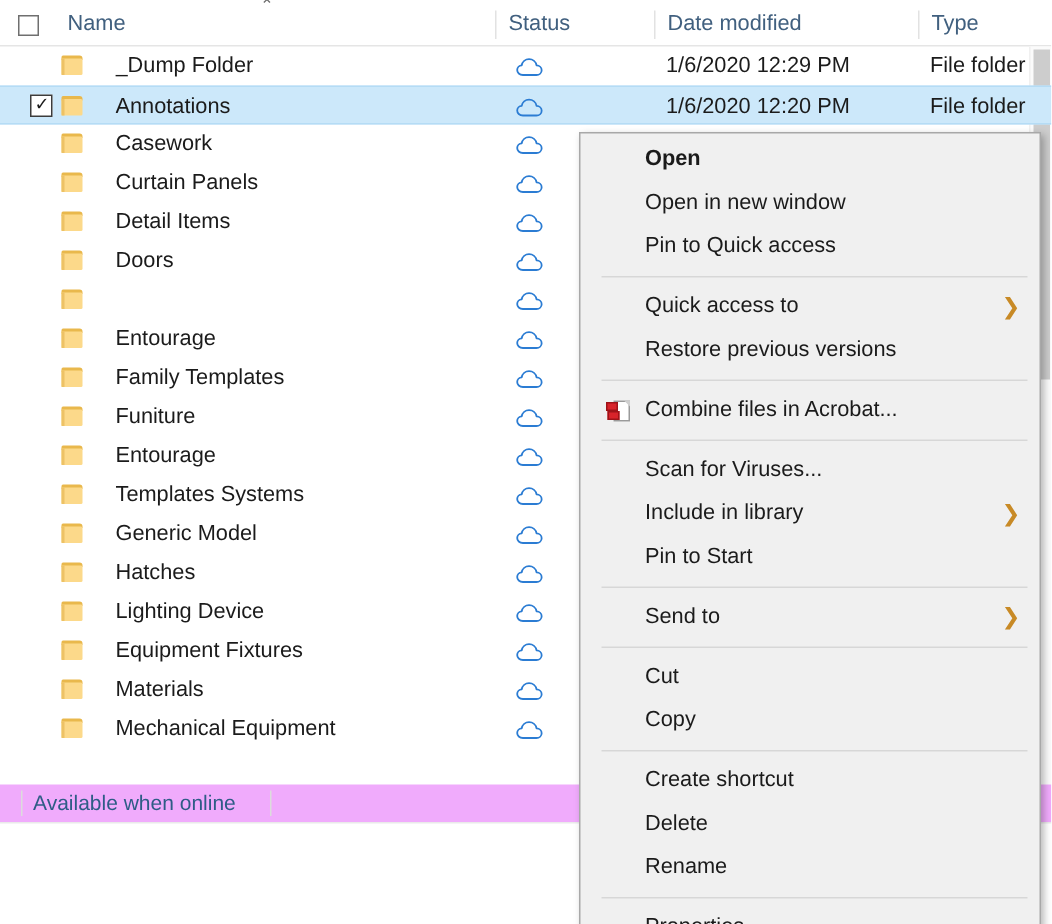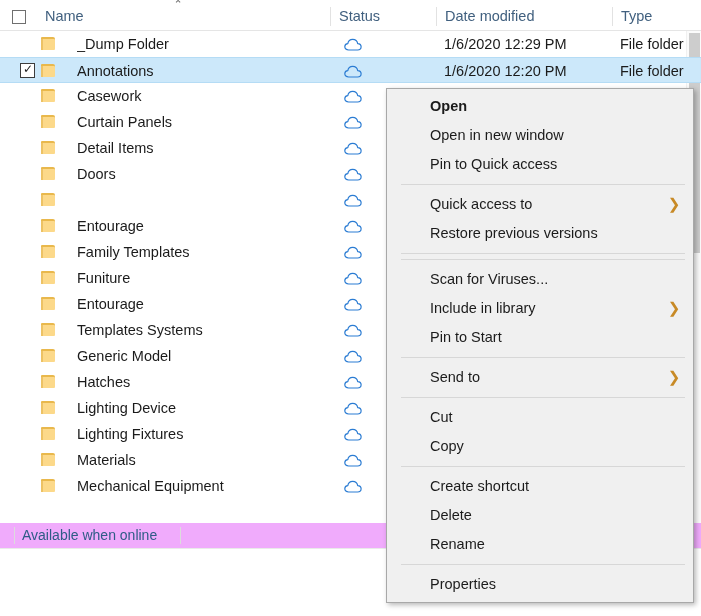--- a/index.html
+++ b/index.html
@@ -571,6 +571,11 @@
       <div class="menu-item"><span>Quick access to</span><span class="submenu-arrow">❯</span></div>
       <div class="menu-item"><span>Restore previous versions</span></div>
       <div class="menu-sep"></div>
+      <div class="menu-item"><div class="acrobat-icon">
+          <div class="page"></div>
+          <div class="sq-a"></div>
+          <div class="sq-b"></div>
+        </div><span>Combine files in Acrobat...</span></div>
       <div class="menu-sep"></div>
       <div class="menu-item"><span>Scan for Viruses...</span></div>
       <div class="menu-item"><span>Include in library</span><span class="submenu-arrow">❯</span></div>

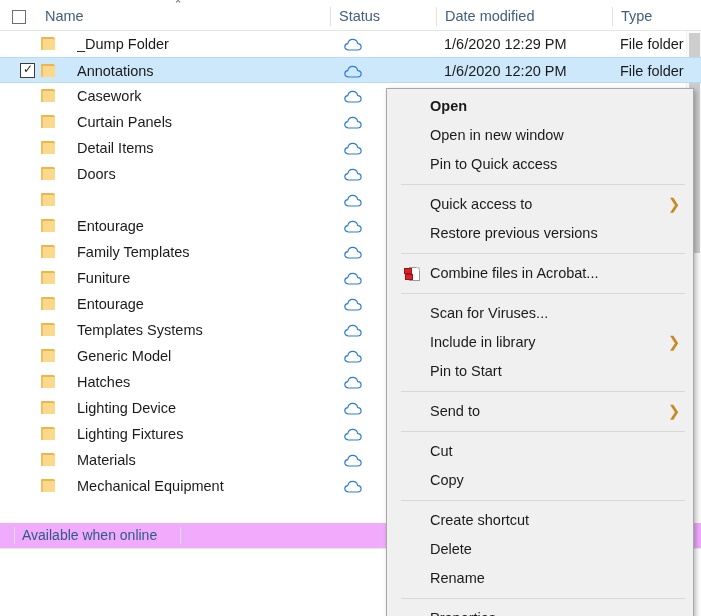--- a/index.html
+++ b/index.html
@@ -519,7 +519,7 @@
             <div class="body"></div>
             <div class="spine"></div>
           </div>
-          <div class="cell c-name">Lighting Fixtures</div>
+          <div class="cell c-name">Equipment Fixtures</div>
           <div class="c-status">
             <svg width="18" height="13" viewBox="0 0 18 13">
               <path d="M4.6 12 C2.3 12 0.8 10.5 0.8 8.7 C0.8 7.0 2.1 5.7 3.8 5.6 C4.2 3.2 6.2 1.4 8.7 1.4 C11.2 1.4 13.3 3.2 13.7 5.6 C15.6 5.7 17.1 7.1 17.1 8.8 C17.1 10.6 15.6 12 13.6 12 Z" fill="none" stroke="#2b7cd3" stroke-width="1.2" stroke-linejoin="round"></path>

· · · · ·

- **THE PROBLEM**
This task needs one value: the number of lines in the material above that contain the word "submenu".

- **EXPECTED ANSWER**
2